Pantatku kembali naik turun berirama, tapi kali ini lebih kencang seperti akan mencapai finis saja. Suara yang terdengar dari mulut Rini semakin tidak karuan, seolah menikmati setiap sesuatu yang kulakukan padanya. Tiba-tiba Rini memelukku sekuat-kuatnya. Goyanganku pun semakin menjadi. Aku pun berteriak sejadinya, terasa ada sesuatu keluar dari kemaluanku. Rini menggigit leherku sekuat-kuatnya, segera kurebut bibirnya dan menggigitnya sekuatnya, Rini menjerit kesakitan sambil bergetar hebat.

Mulutku terasa asin, ternyata bibir Rini berdarah, tapi seolah kami tidak memperdulikannya, kami seolah terikat kuat dan berguling-guling di lantai. Di atas sofa Agus dan isteriku ternyata juga sudah mencapai puncaknya. Kulihat Resty tersenyum puas. Sementara Rini tidak mau melepaskan kemaluanku dari dalam kemaluannya, kedua ujung tumit kakinya masih menekan kedua pantatku. Tidak kusadari seluruh cairan yang keluar dari kemaluanku masuk ke liang milik Rini. Kulihat Rini tidak memperdulikannya.

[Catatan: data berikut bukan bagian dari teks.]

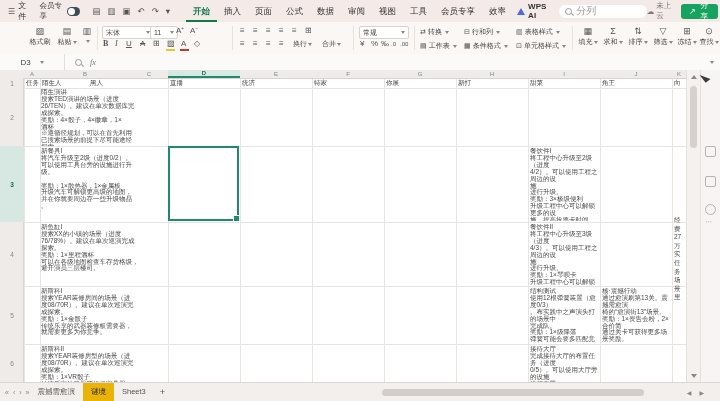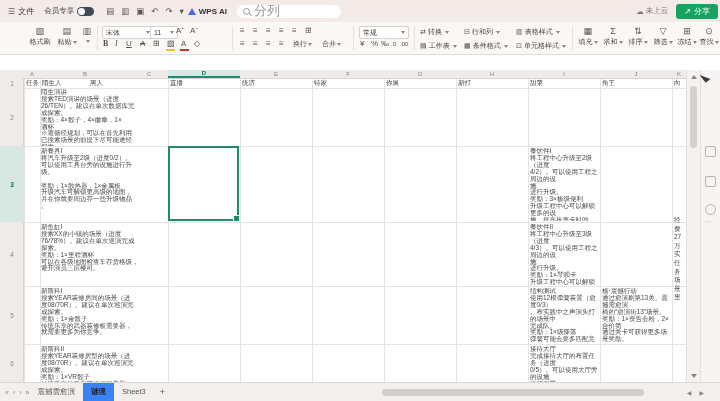"开始" nav.tb-tabs { html: none -> <nav> <span>开始</span> <span>插入</span> <span>页面</span> <span>公式</span> <span>数据</span> <span>审阅</span> <span>视图</span> <span>工具</span> <span>会员专享</span> <span>效率</span> </nav> }
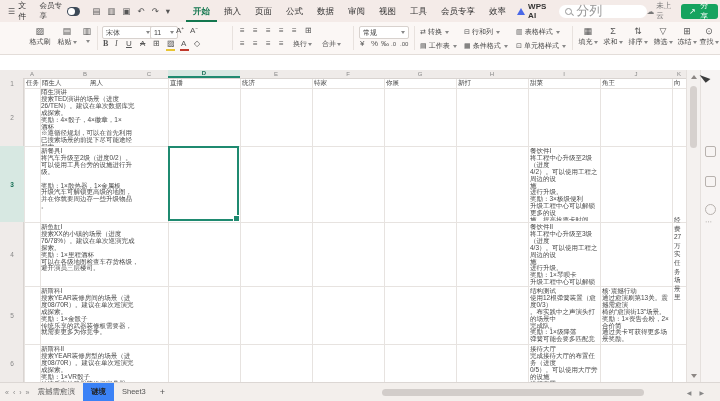"分列" .search { font-size: 13px -> 10px }
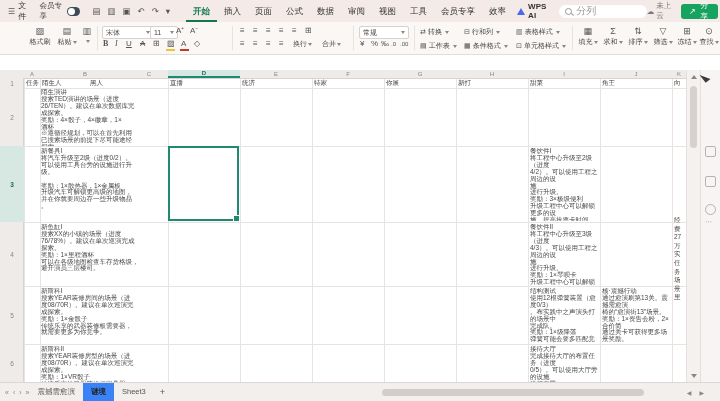"D3" div.fbar { html: none -> <div> <div> <span>D3</span> <span></span> </div> <span></span> <span>fx</span> <span></span> </div> }
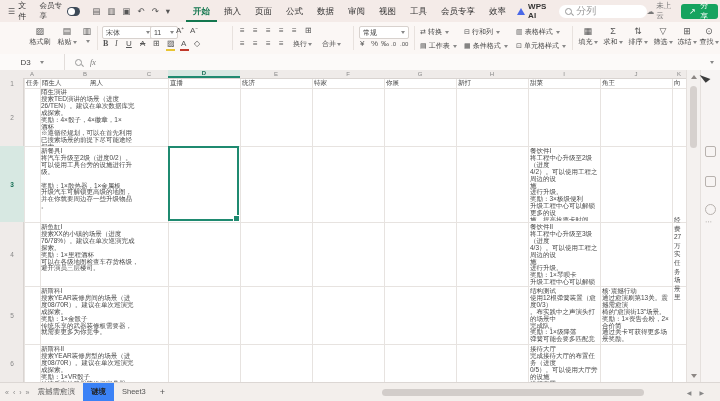"谜境" .stab.active { background: #3b82f6 -> #eab308; font-weight: bold -> normal }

Perlahan-lahan otot-ototku mengendur, dan akhirnya kemaluanku terlepas dari kemaluan Rini. Rini tersenyum puas, walau kelelahan aku pun merasakan kenikmatan tiada tara. Resty juga tersenyum, hanya nampak malu-malu. Kemudian memunguti pakaiannya dan menuju kamar mandi.